Editor: William Chi-shing Cho1
PMCID: PMC4307261  PMID: 25551602

Abstract

Increasing evidences suggest that inflammation plays an important role in the pathogenesis of coronary artery disease (CAD). Numerous inflammatory cytokines and related genes mediate adverse cardiovascular events in patients with CAD, such as interleukin-1β (IL-1β), tumor necrosis factor-α (TNF-α), and Homer in the present study. The study was carried out on 163 CAD patients at different stages and 68 controls. The gene expression of Homer1, Homer2, Homer3, IL-1β, and TNF-α in the peripheral blood leukocytes were measured by real-time polymerase chain reaction. The mRNA levels of Homer1, IL-1β, and TNF-α in CAD patients were significantly higher than those in the control group, but not Homer2 and Homer3. However, there was no considerable difference in the mRNA levels of Homer1, IL-1β, and TNF-α among AMI, UAP, and SAP three subgroups of CAD. The receiver operating characteristic (ROC) curves showed that Homer1 had a better diagnostic value for UAP patients compared with IL-1β and TNF-α. Like IL-1β and TNF-α, Homer1 may also be an important participant of atherosclerotic plaque development and eventually rupture. The results of the present study may provide an important basis for diagnosing CAD patients, and provide new therapeutic targets for CAD.

Keywords: coronary artery disease, gene expression, inflammation, Homer, IL-1β, TNF-α

1. Introduction

Coronary artery disease (CAD) has become a public health problem with high morbidity and mortality worldwide, with an estimated more than 700,000 deaths annually in China [1,2]. Patients with CAD can present with stable angina pectoris (SAP), unstable angina pectoris (UAP), or acute myocardial infarction (AMI). Many studies showed that CAD is mainly caused by an interaction between genetic and environmental factors [3]. In the past decades, many contributing factors including a family history of premature CAD, diabetes mellitus (DM), cigarette smoking, hypertension, hyperlipidemia, atherosclerosis, obesity, and high-fat/low-fiber diets have been established, but the exact pathogenesis of CAD is not fully understood yet. However, increasing evidences suggest that inflammation plays an important role in the pathogenesis of both the chronic and acute phases of CAD [4,5,6]. The common cause of CAD is the formation of plaque and the rupture of the unstable atherosclerotic plaque. Recent molecular studies have shown altered mRNA level of many genes in both atherosclerotic plaque and peripheral blood cells may associate with CAD [7].

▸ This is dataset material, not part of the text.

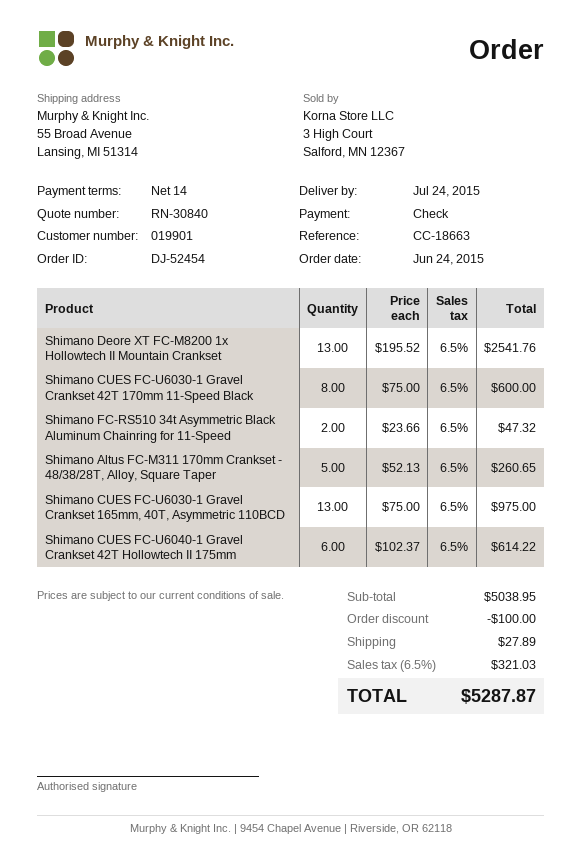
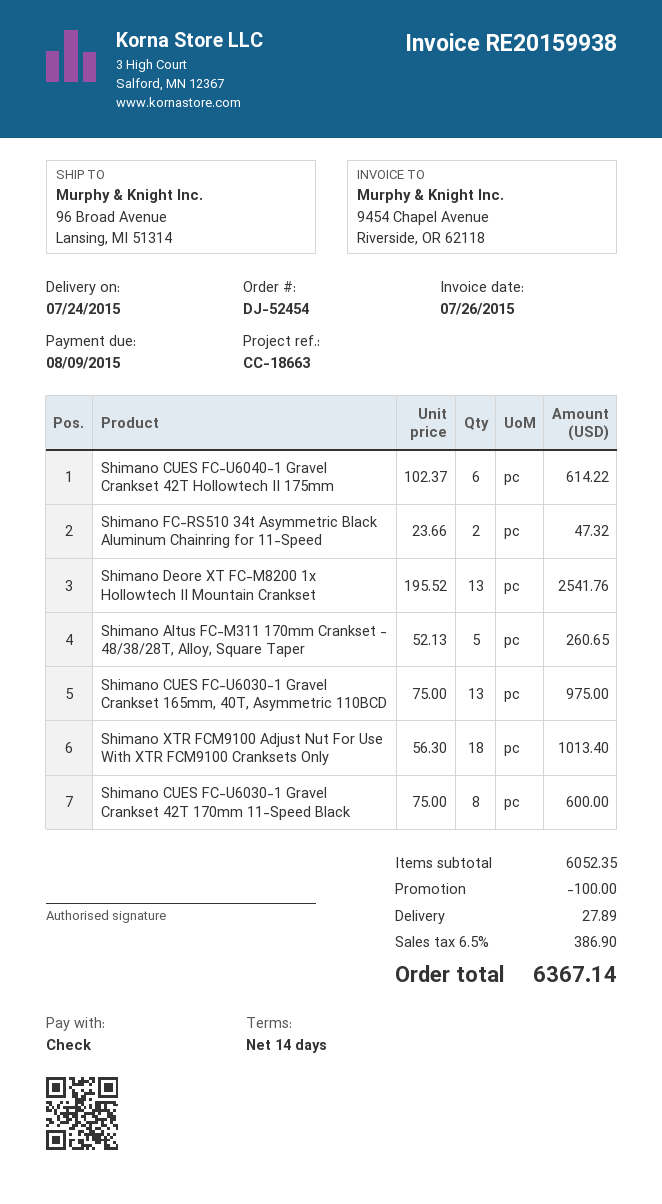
ship to: 55 Broad Avenue, Lansing, MI 51314 -> 96 Broad Avenue, Lansing, MI 51314
Shimano XTR FCM9100 Adjust Nut For Use With XTR FCM9100 Cranksets Only: none -> 18 x 56.30 = 1013.40
subtotal: 5038.95 -> 6052.35
tax: 6.5% = 321.03 -> 6.5% = 386.90
total: 5287.87 -> 6367.14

CAD is a chronic inflammatory disease. Atherosclerosis, the pathological formation of atherosclerotic plaques in one or more of the coronary arteries, is the leading cause of CAD [8]. Platelet secretion and aggregation as well as thrombus formation of blood platelets are critically associated with increased cytosolic Ca2+ concentration, mainly due to the release of intracellular Ca2+ followed by store-operated Ca2+ entry (SOCE) through Ca2+ release-activated Ca2+ (CRAC). The major players in the SOCE pathway are a Ca2+ sensor protein, STIM1, and a channel subunit, Orai 1 [9]. Previous study have found that both Homer and nuclear factor-kappaB (NF-κB) could upregulate STIM1 and Orai1 thus SOCE [10,11], and then regulate the cytosolic Ca2+ concentration.

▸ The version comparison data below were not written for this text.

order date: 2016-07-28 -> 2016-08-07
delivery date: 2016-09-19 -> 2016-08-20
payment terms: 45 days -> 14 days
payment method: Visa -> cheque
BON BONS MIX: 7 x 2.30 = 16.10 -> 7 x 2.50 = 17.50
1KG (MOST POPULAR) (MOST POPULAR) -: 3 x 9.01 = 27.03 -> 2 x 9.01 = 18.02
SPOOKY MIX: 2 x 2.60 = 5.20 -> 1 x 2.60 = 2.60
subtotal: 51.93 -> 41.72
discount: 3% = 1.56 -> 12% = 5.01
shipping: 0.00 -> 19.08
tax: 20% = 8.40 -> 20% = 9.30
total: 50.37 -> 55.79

NF-κB, a critical regulator of innate and adaptive immunity, is critically important for regulating many key inflammatory genes linked to atherosclerosis [12]. NF-κB activation is required for pro-inflammatory response [13]. Pro-inflammatory cytokines, such as IL-1β and TNF-α, play a critical role in contributing to the atherosclerotic process. TNF-α, mainly produced by activated macrophages, participates in the vasodilatation and edema formation, and mediates the recruitment of neutrophils and macrophages to sites of inflammation by stimulating endothelial cells to produce adhesion molecules [14]. IL-1β, also produced by activated macrophages, can promote the activation of T and B cells in addition to the similar function with TNF-α. The pro-inflammatory cytokines ultimately active the transcription factor NF-κB, and then indirectly regulate the cytosolic Ca2+ concentration, participating in the platelet activation.

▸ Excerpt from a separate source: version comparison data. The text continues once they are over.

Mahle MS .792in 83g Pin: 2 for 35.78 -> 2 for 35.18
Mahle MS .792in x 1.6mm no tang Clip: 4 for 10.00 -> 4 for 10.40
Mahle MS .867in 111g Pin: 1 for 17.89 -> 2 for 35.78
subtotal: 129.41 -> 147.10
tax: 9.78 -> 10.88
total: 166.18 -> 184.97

Homer, known as a scaffolding protein, includes three subtypes (Homer1, Homer2, Homer3) and several splice variants [15,16,17,18]. Homer was best defined in the nervous system before, however, more and more researchers began to investigate the role of Homer in cardiovascular disease [19,20]. As a cytosolic adaptor, Homer plays different roles in cell function, including the regulation of G-protein-coupled receptors [21]. Previous studies [10,22] have shown that Homer can up-regulate SOCE, and then, mediate the intracellular Ca2+ concentration, thus, Homer may play an important role in platelet aggregation.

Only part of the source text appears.